=== Source records ===
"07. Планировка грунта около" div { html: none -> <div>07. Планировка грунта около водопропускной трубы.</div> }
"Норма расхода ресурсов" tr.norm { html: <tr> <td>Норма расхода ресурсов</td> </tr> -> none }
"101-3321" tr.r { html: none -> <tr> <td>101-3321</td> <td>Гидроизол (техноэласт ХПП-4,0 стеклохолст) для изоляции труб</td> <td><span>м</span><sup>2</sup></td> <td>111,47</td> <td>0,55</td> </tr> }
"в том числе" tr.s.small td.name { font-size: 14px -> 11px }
===
=== Source records ===
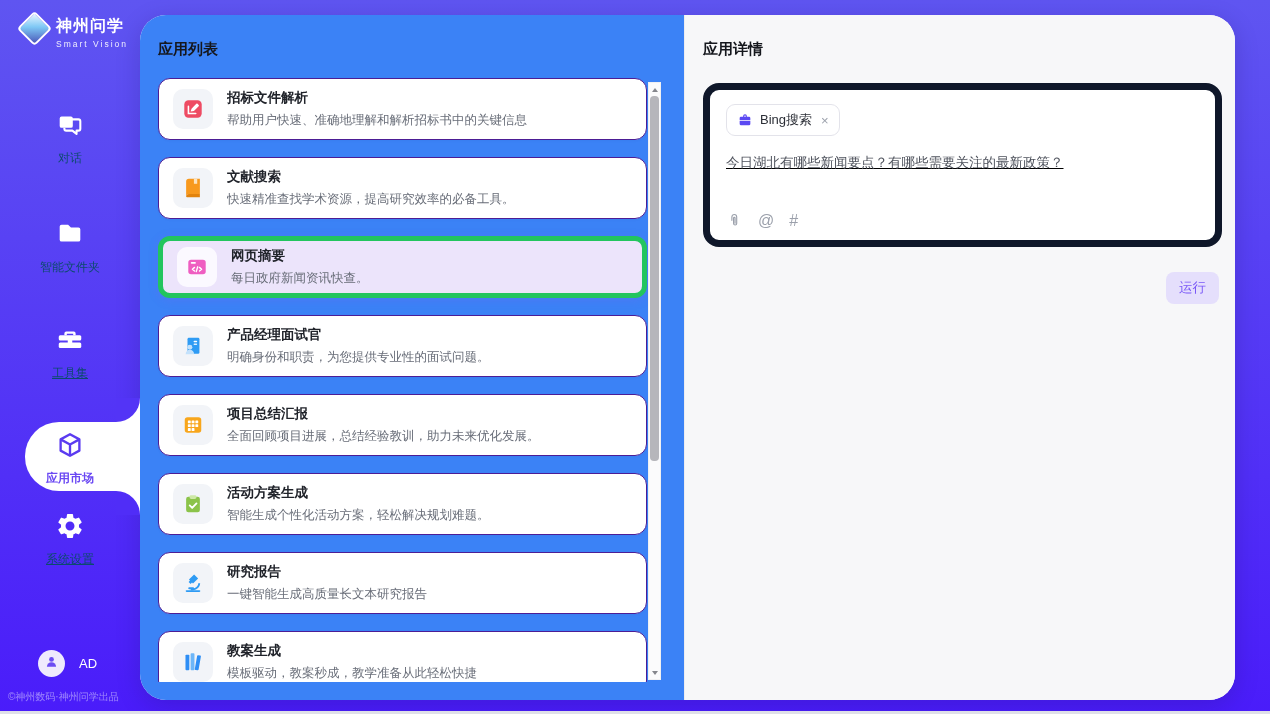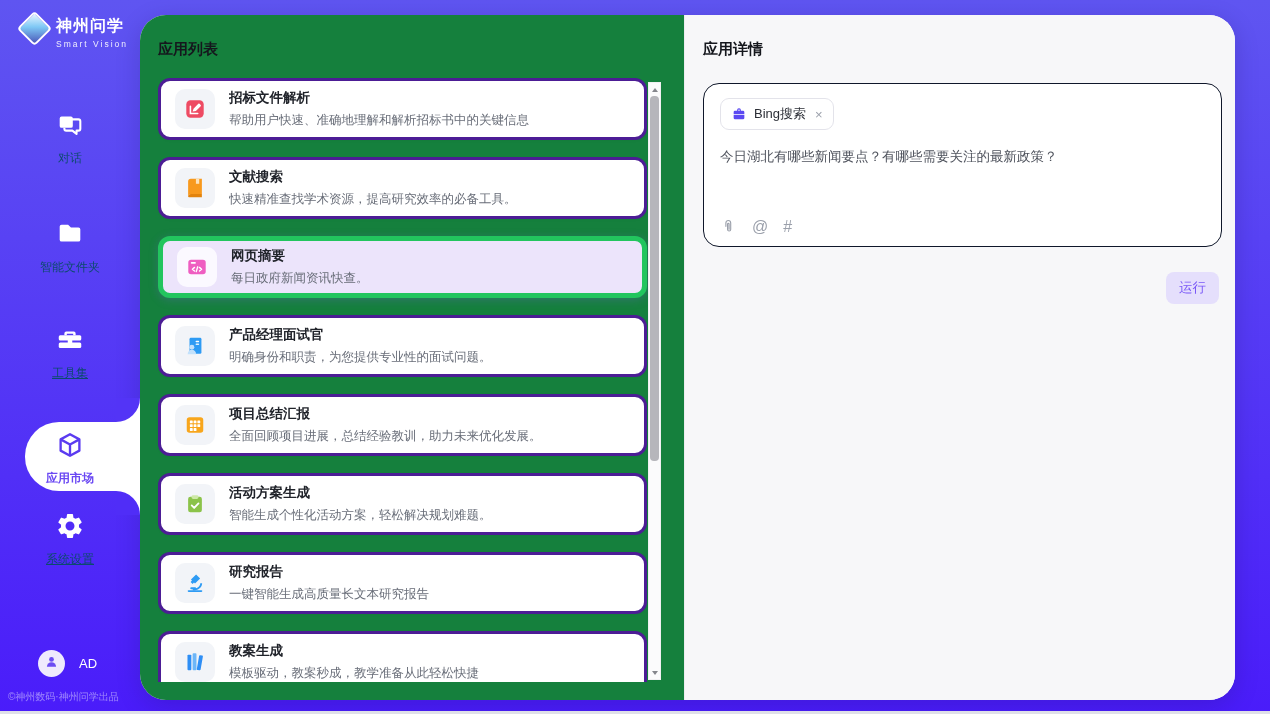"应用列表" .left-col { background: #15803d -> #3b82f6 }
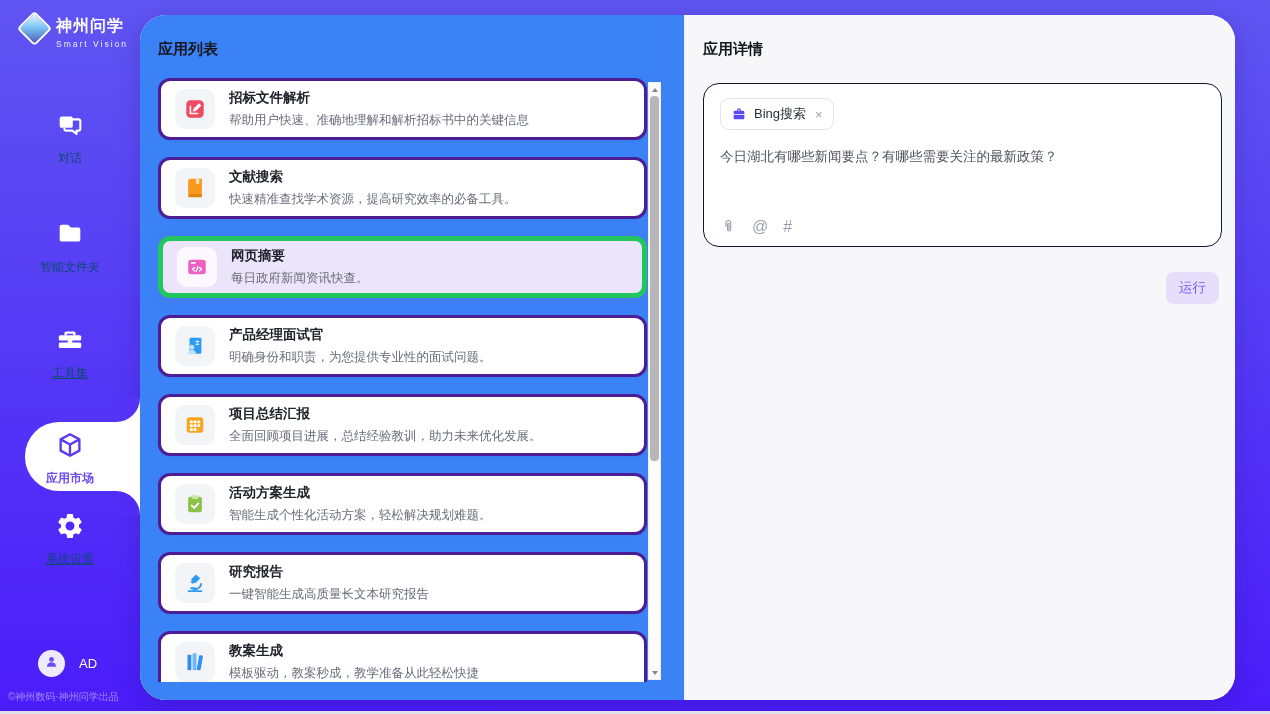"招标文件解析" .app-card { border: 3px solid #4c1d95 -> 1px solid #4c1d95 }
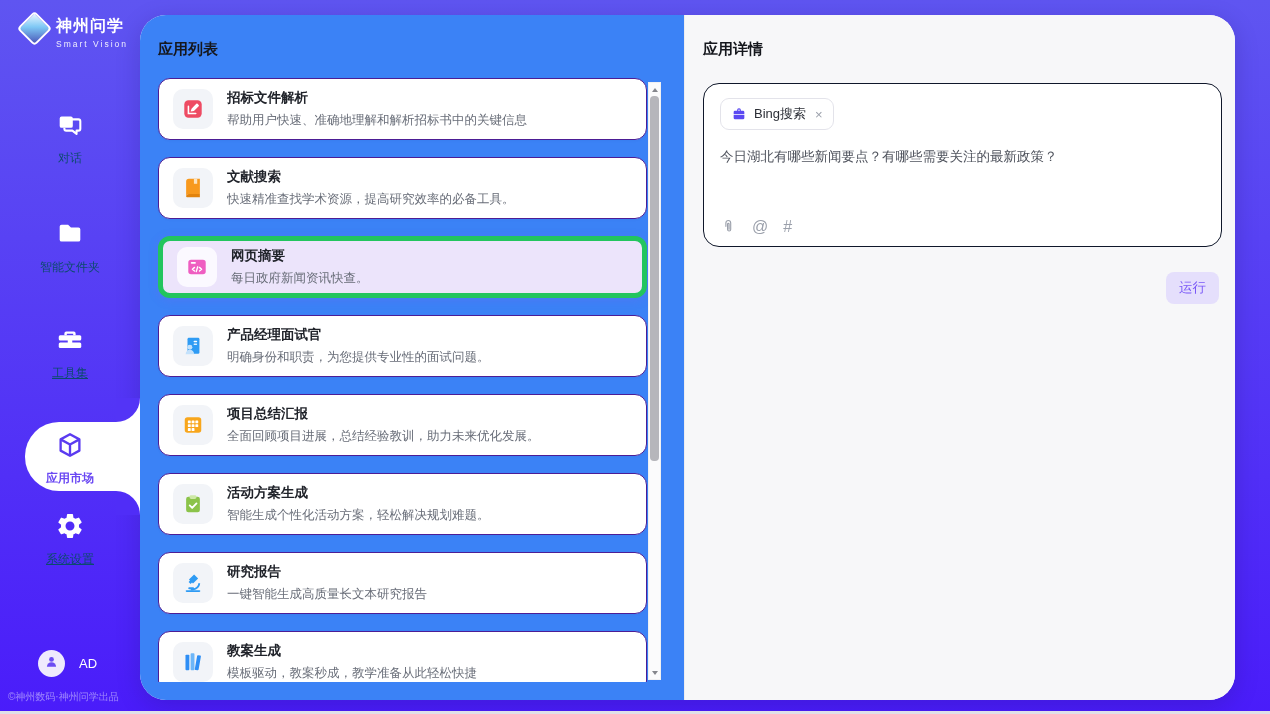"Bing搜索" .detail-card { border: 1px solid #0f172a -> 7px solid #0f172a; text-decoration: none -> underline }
===
=== Source records ===
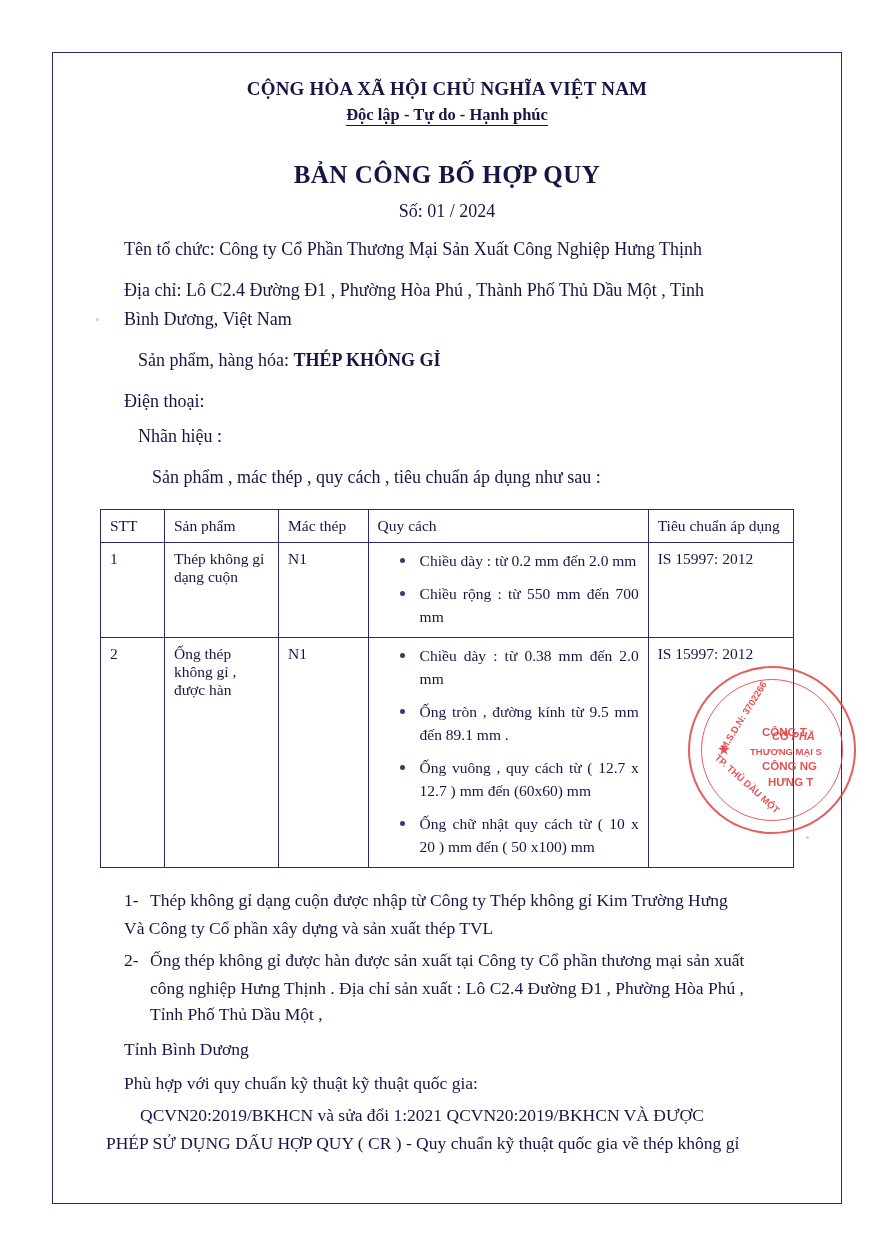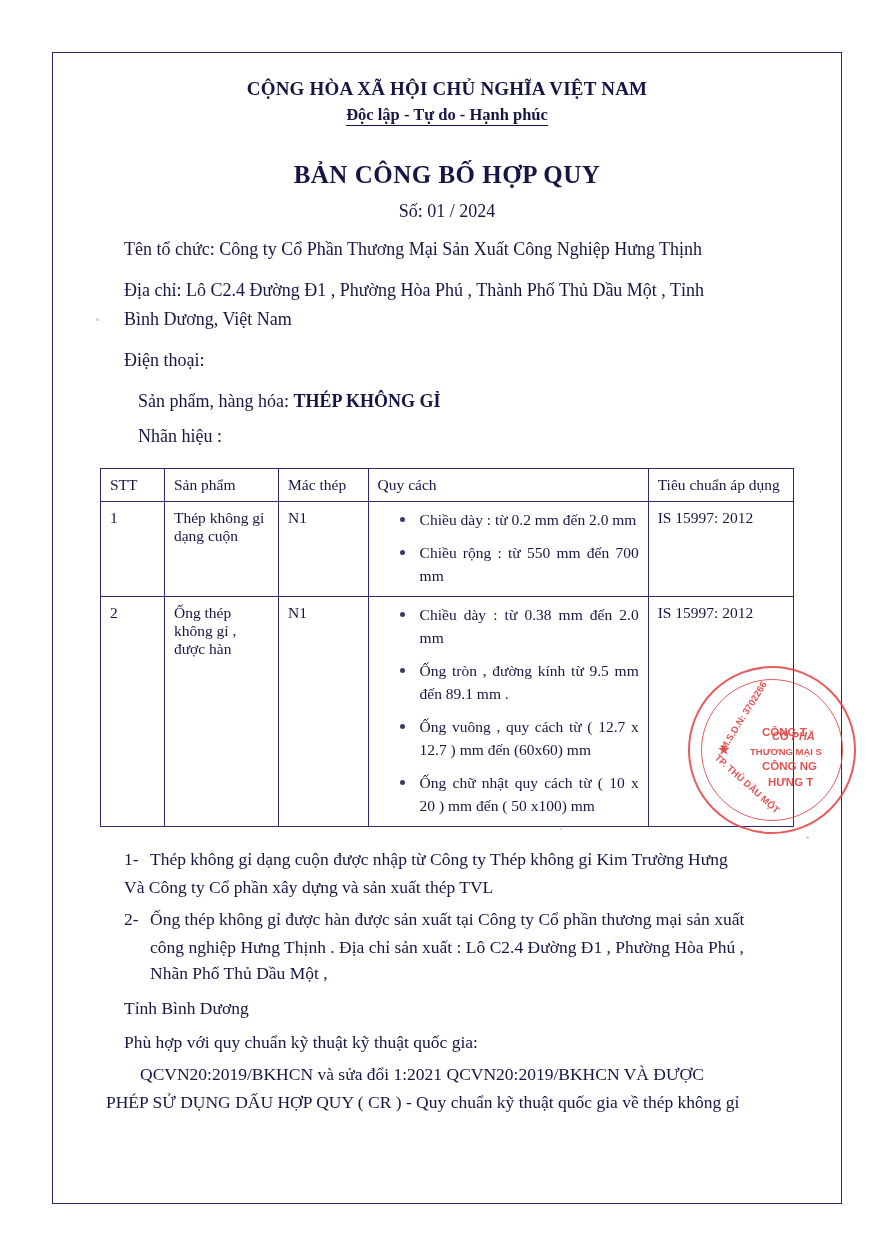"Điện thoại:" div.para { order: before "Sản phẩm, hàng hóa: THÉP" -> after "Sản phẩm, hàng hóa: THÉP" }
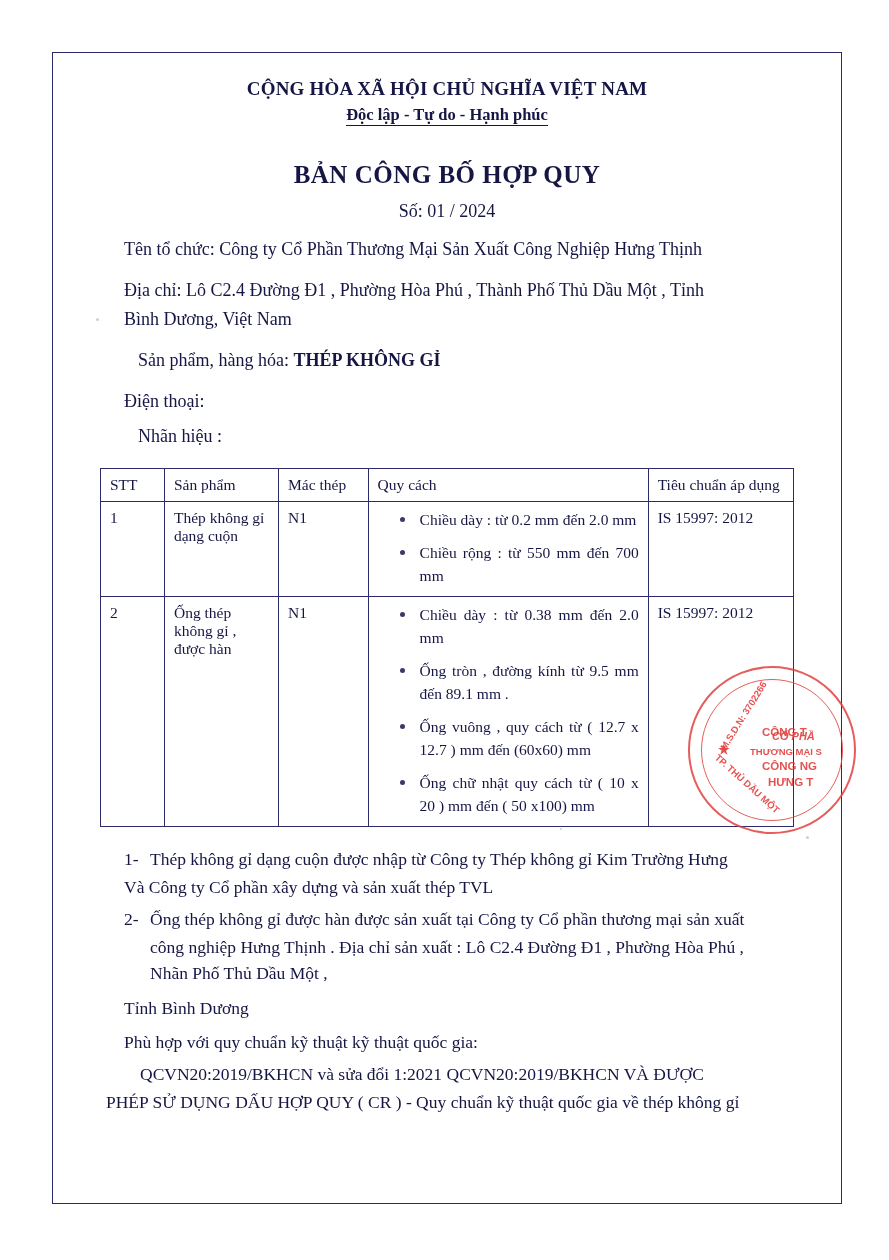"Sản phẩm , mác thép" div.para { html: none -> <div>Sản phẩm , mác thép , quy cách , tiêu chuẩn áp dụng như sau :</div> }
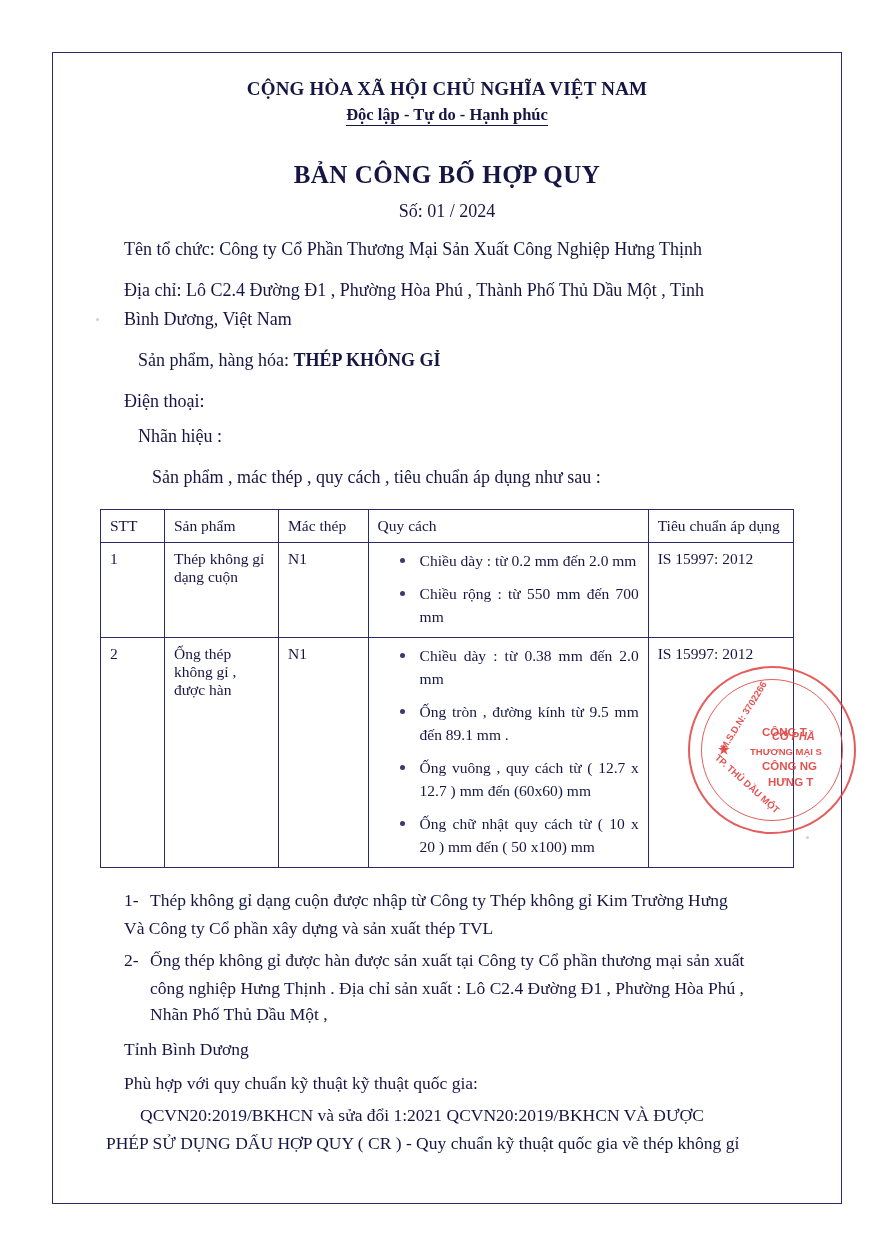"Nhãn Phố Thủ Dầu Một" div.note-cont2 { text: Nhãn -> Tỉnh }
===
- [Activity]
What you need to produce is an exact copy of the entries above, limited to the lines from the one with "border: 3px solid" up to and including the one with "border: 1px solid", without pictures.

- [Solution to the exercise]
"招标文件解析" .app-card { border: 3px solid #4c1d95 -> 1px solid #4c1d95 }
"Bing搜索" .detail-card { border: 1px solid #0f172a -> 7px solid #0f172a; text-decoration: none -> underline }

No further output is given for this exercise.